In parts 1- 7 of the article series, I had completed coding various types of associations using NHibernate.
This is the last of the eight-part article series. In this article we clear the question from the end of the first article, "How do we manage a persistent object across sessions?". The background for the article is very important since it paves the way and introduces important topics required for understanding the discussions here.
Background
All ORM applications use a persistence manager for functionality like database writes, reads and queries. In NHibernate it is done by interfaces called Session, Transaction, Criteria etc. Each session must first open a transaction and all activities on objects are within this boundary of transactions (saying it as transaction is a highly simplified way of representing it. In ORM it is generally referred to as a unit of action and not necessarily a transaction but you will get an idea with the word "transaction" and saves me from going into an explanation of "what a unit of action" is, which in itself is an exhaustive & interesting topic in ORM and is definitely not necessary for the consumtion of ORM software for application development but vital for developing an ORM library like NHibernate.).

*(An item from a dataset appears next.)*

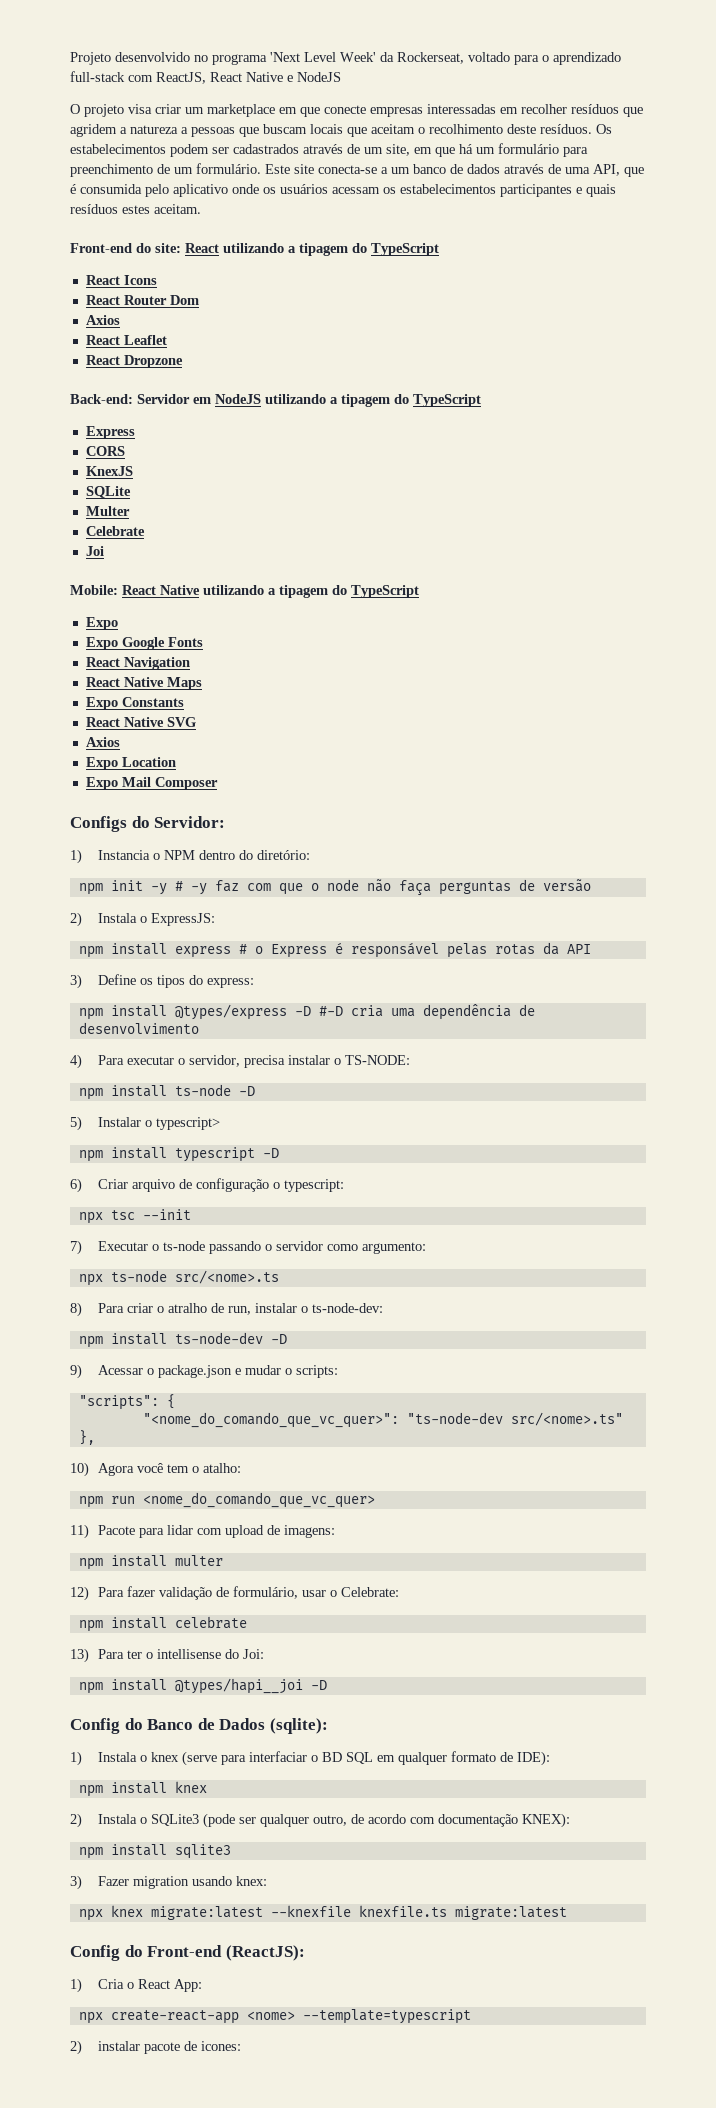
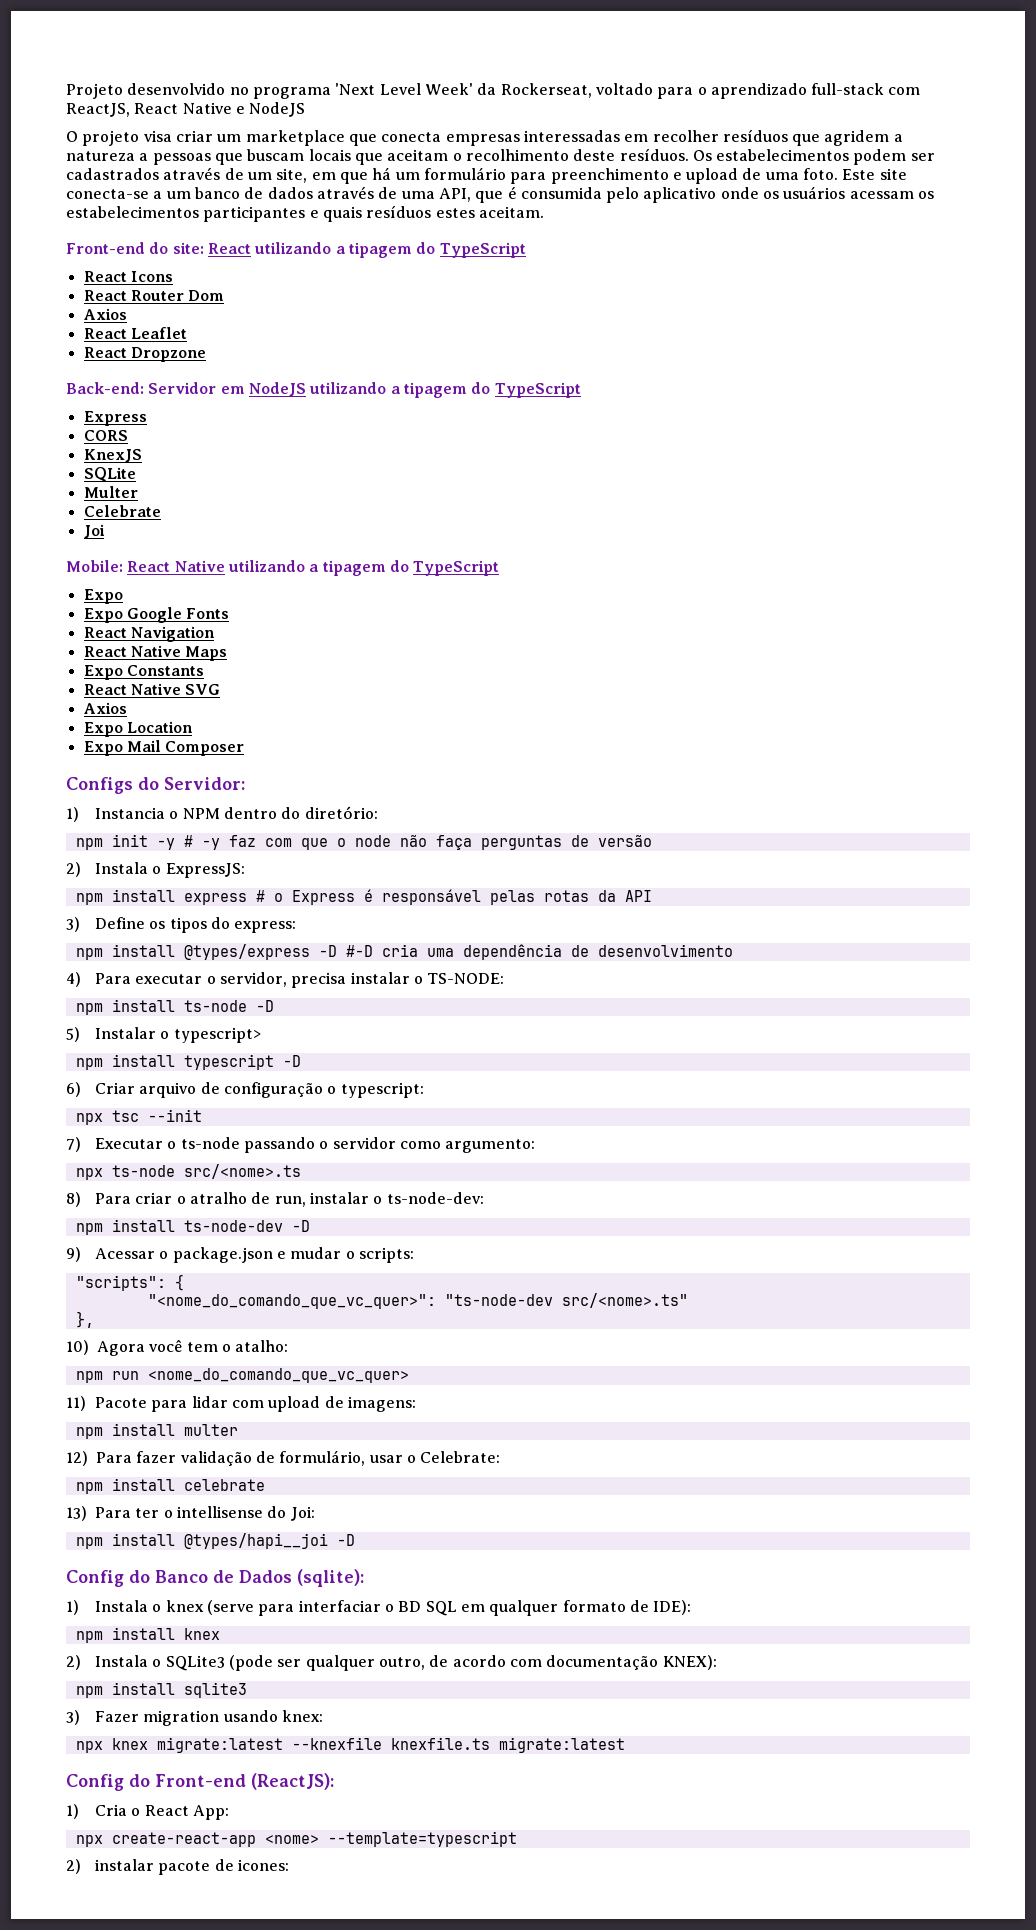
- O projeto visa criar um marketplace em que conecte empresas interessadas em recolher resíduos que agridem a natureza a pessoas que buscam locais que aceitam o recolhimento deste resíduos.
+ O projeto visa criar um marketplace que conecta empresas interessadas em recolher resíduos que agridem a natureza a pessoas que buscam locais que aceitam o recolhimento deste resíduos.
- Os estabelecimentos podem ser cadastrados através de um site, em que há um formulário para preenchimento de um formulário.
+ Os estabelecimentos podem ser cadastrados através de um site, em que há um formulário para preenchimento e upload de uma foto.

Each session is said to be associated with a PersistenceContext. PersistenceContext provides functionality like maintaining unique object identity (called identity scoping), repeatable reads, avoiding recursive load of objects in a graph, automatic transactional writes, dirtychecking etc. People who have worked with ORM code will immediately know what this Persistence Context means just by reading the functionality it offers. Yes, it is the good old IdentityMap. For the rest, I explain the idea here which is essential to understand. Note that the idea expressed here is based on our previous experience in the development of an ORM library and not NHibernate specifically but the idea is almost the same for most ORM libraries.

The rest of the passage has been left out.